I frowned. I couldn’t lie that much, so I skipped an answer and thanked Lydia then hurried to the cabin as fast as I could.
“Dee!”
“Hey, it’s Keelie!” Diana cried, rushing into my arms. “It’s so good to see you!” We both laughed and wobbled from the force of our reunion. She stepped back to look me over. “Wow, you look short now!” She teased. I laughed, I had been two inches taller than her before, but she’d grown to have an inch on me.
“At least I’m not freakishly large,” I retorted, and she giggled. “How’s Kyle?”
“Oh, ho, ho. Wa-ay too good,” she giggled dreamily. I smiled, but my mouth felt tight, and my throat clenched.
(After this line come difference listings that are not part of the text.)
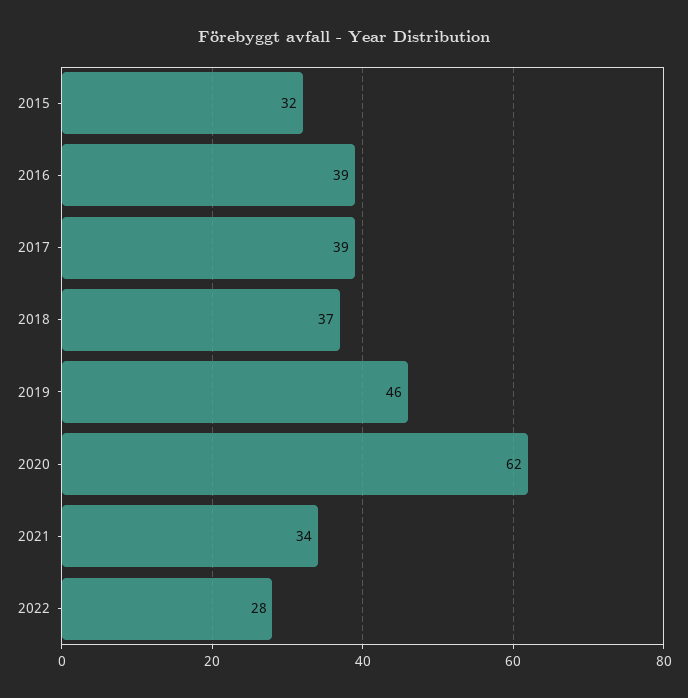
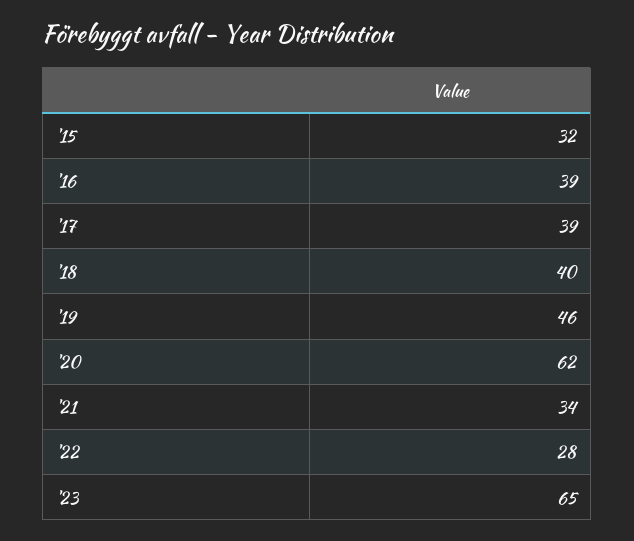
2018: 37 -> 40
'23: none -> 65

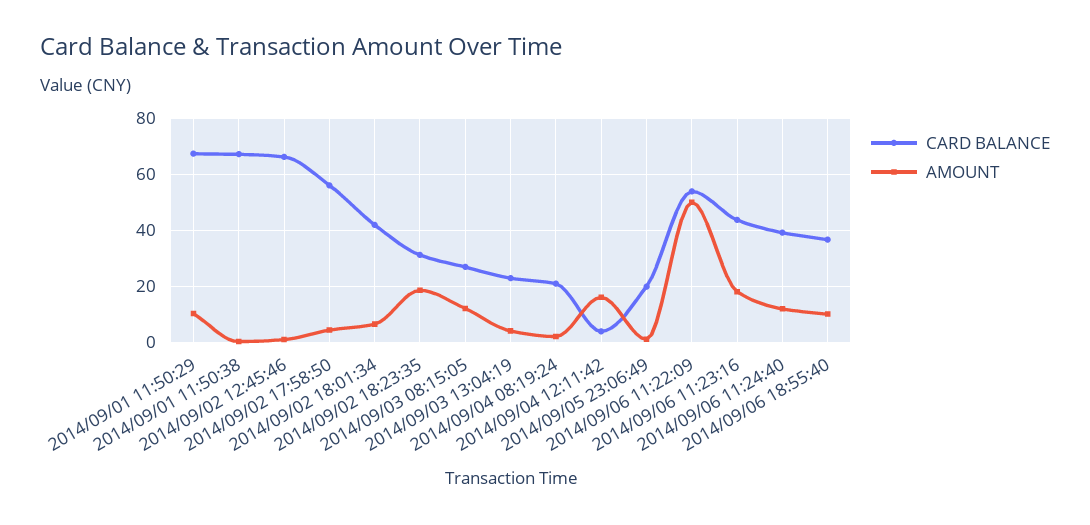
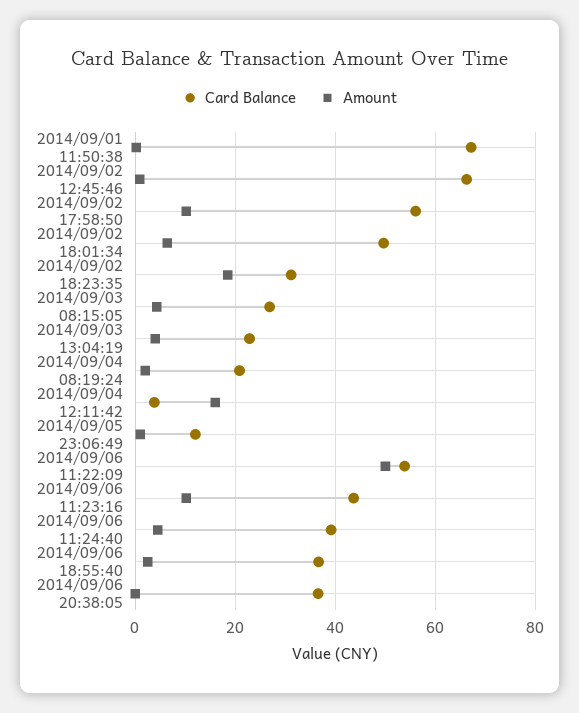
CARD BALANCE, 2014/09/01 11:50:29: 67.5 -> none
AMOUNT, 2014/09/01 11:50:29: 10 -> none
AMOUNT, 2014/09/02 17:58:50: 5 -> 10
CARD BALANCE, 2014/09/02 18:01:34: 42.5 -> 50
AMOUNT, 2014/09/03 08:15:05: 12.5 -> 4
CARD BALANCE, 2014/09/05 23:06:49: 20 -> 12
AMOUNT, 2014/09/06 11:23:16: 17.5 -> 10
AMOUNT, 2014/09/06 11:24:40: 12.5 -> 4
AMOUNT, 2014/09/06 18:55:40: 10 -> 2
CARD BALANCE, 2014/09/06 20:38:05: none -> 36
AMOUNT, 2014/09/06 20:38:05: none -> 0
She seemed to notice.
“What is it? You look like you have to pee really, really bad.” She laughed, but it was concerned. I sighed. She frowned, noticing how I hadn’t even begun to think of unpacking.
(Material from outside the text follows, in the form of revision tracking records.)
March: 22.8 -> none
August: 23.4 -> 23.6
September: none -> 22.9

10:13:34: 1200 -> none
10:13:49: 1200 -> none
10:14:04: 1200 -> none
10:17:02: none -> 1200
“Let me guess… you’re not staying this year?” she offered a fake smile. I nodded. All her boundless energy and excitement seemed to flush out the open window. Her bright face blackened disappointedly. “You’re… gonna put that plan to use, huh?” she tried to brighten but it came out wrenchingly flat. She referred to my getaway I had bragged about for the years we spent in camp together. She couldn’t believe it; I was leaving her. Even the red of her hair seemed to blur to a bland brown.
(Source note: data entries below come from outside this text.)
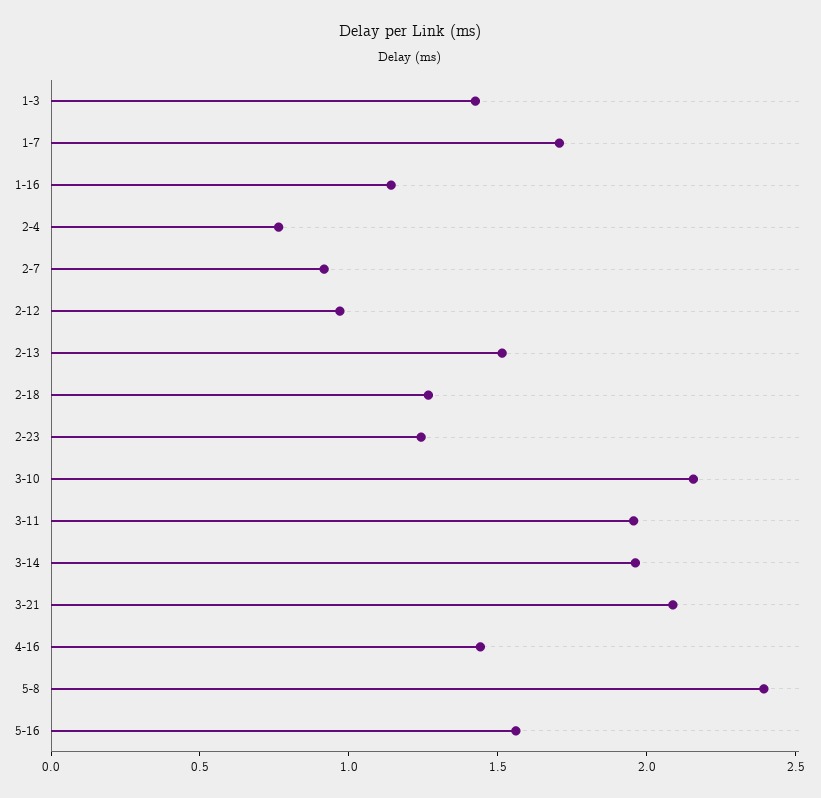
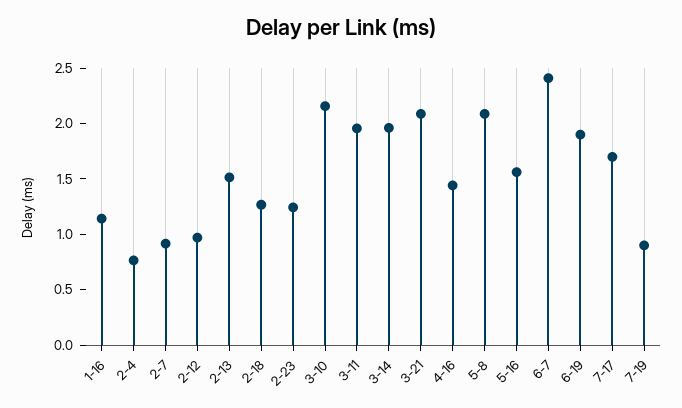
1-3: 1.4 -> none
1-7: 1.7 -> none
5-8: 2.4 -> 2.1
6-7: none -> 2.4
6-19: none -> 1.9
7-17: none -> 1.7
7-19: none -> 0.9

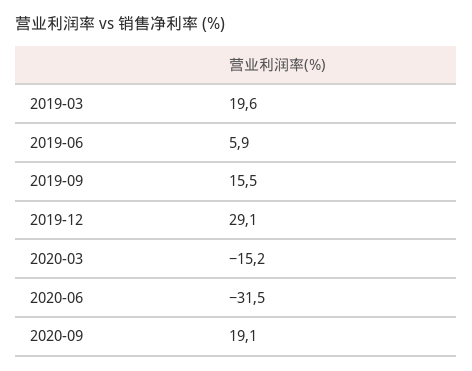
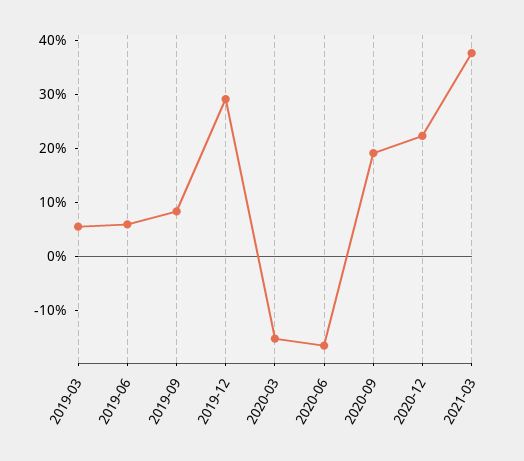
2019-03: 19.6 -> 6
2019-09: 15.5 -> 8
2020-06: -31.5 -> -16
2020-12: none -> 22
2021-03: none -> 38

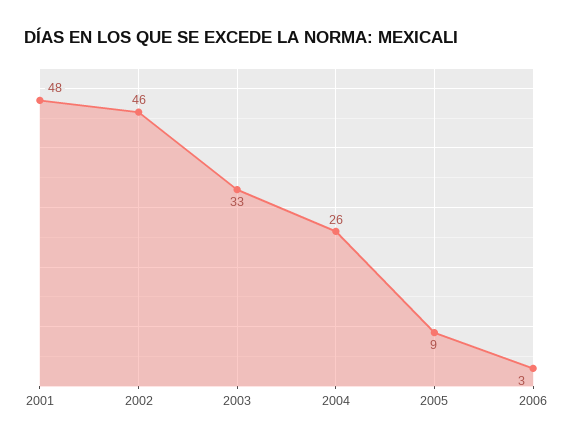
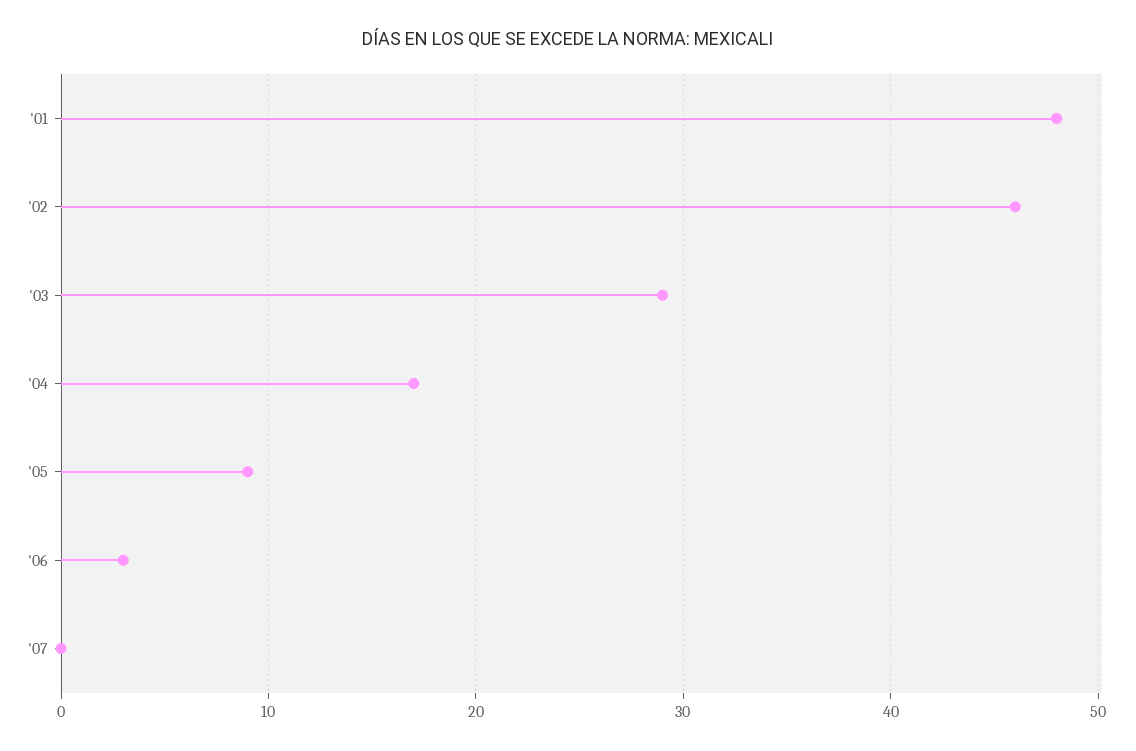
2003: 33 -> 29
2004: 26 -> 17
'07: none -> 0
“Yeah,” I attempted, she cut me off.
“Maine?”
“Yeah,”
“Camden?”
“Yeah,”
She examined my face with a tight expression.
“You have a plan for your mother?” I thought of the pact Jake and I made the night he peeked in my journal. He’d keep the secret if I didn’t torture him when I came back, and I texted him all the fun stuff. And Lyn; she’d shush up if I kept her out of it.
“Yup,” I hummed, eying her. “I need your help, Diana.”
Her thin eyebrow flew up. “You do?”
“Yes,”
“But you’re standing me up. Why should I help? I want you to stay, Keel. We’ve spent this thing together for six years. I don’t want to change it,” she searched my retinas from her own; “We don’t have any other means of seeing each other.”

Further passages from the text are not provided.